═══ Task input ═══

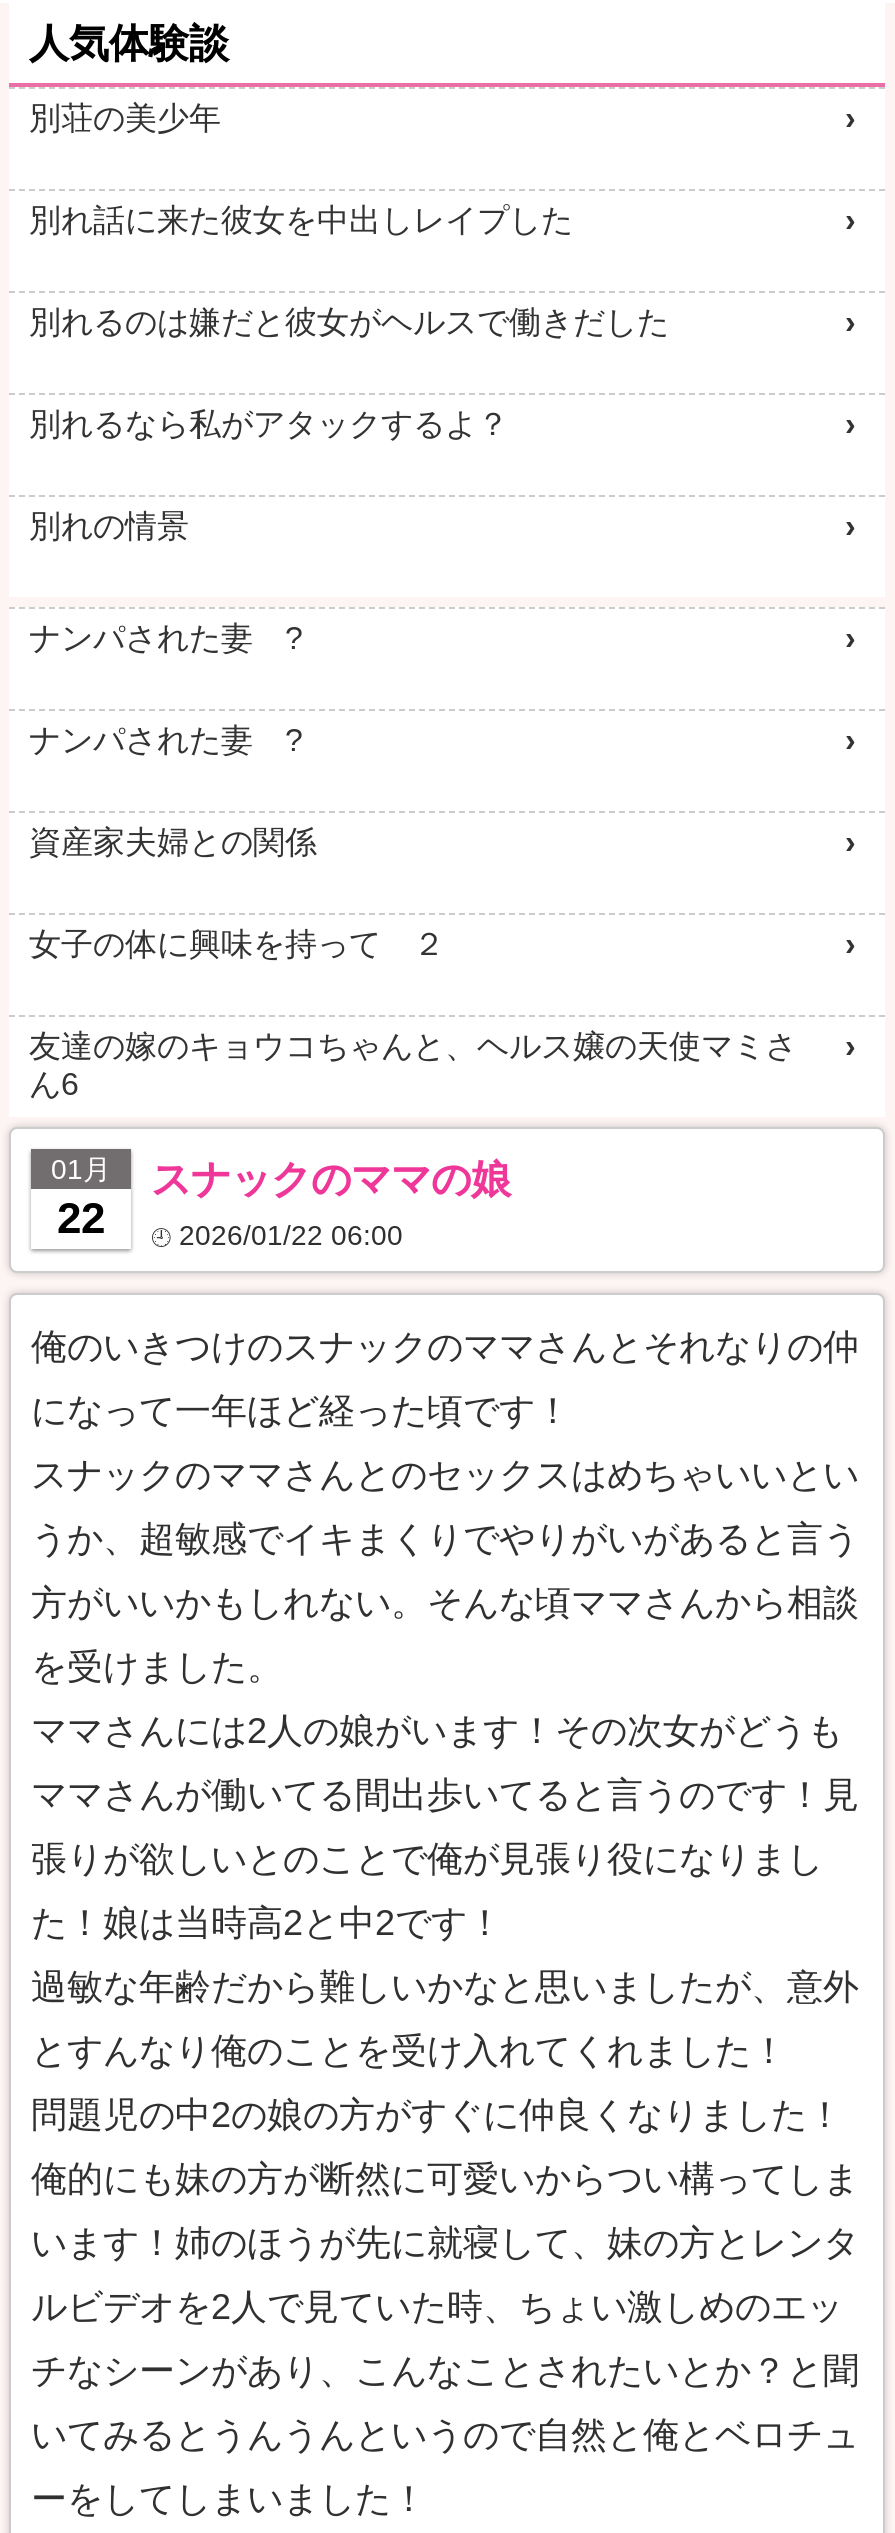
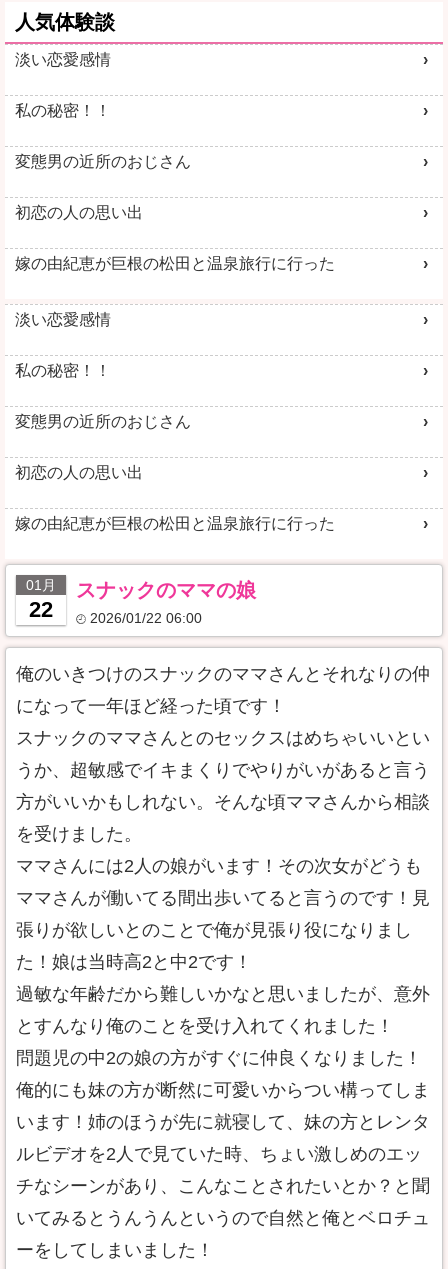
- 別荘の美少年
+ 淡い恋愛感情

- 別れ話に来た彼女を中出しレイプした
+ 私の秘密！！

- 別れるのは嫌だと彼女がヘルスで働きだした
+ 変態男の近所のおじさん

- 別れるなら私がアタックするよ？
+ 初恋の人の思い出

- 別れの情景
+ 嫁の由紀恵が巨根の松田と温泉旅行に行った

- ナンパされた妻 ?
+ 淡い恋愛感情

- ナンパされた妻 ?
+ 私の秘密！！

- 資産家夫婦との関係
+ 変態男の近所のおじさん

- 女子の体に興味を持って ２
+ 初恋の人の思い出

- 友達の嫁のキョウコちゃんと、ヘルス嬢の天使マミさ
- ん6
+ 嫁の由紀恵が巨根の松田と温泉旅行に行った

═══

-- What to work on --
Should there be pictures in the data, leave them out and return the rest exactly.

-- Solution to this problem --
- 別荘の美少年
+ 淡い恋愛感情

- 別れ話に来た彼女を中出しレイプした
+ 私の秘密！！

- 別れるのは嫌だと彼女がヘルスで働きだした
+ 変態男の近所のおじさん

- 別れるなら私がアタックするよ？
+ 初恋の人の思い出

- 別れの情景
+ 嫁の由紀恵が巨根の松田と温泉旅行に行った

- ナンパされた妻 ?
+ 淡い恋愛感情

- ナンパされた妻 ?
+ 私の秘密！！

- 資産家夫婦との関係
+ 変態男の近所のおじさん

- 女子の体に興味を持って ２
+ 初恋の人の思い出

- 友達の嫁のキョウコちゃんと、ヘルス嬢の天使マミさ
- ん6
+ 嫁の由紀恵が巨根の松田と温泉旅行に行った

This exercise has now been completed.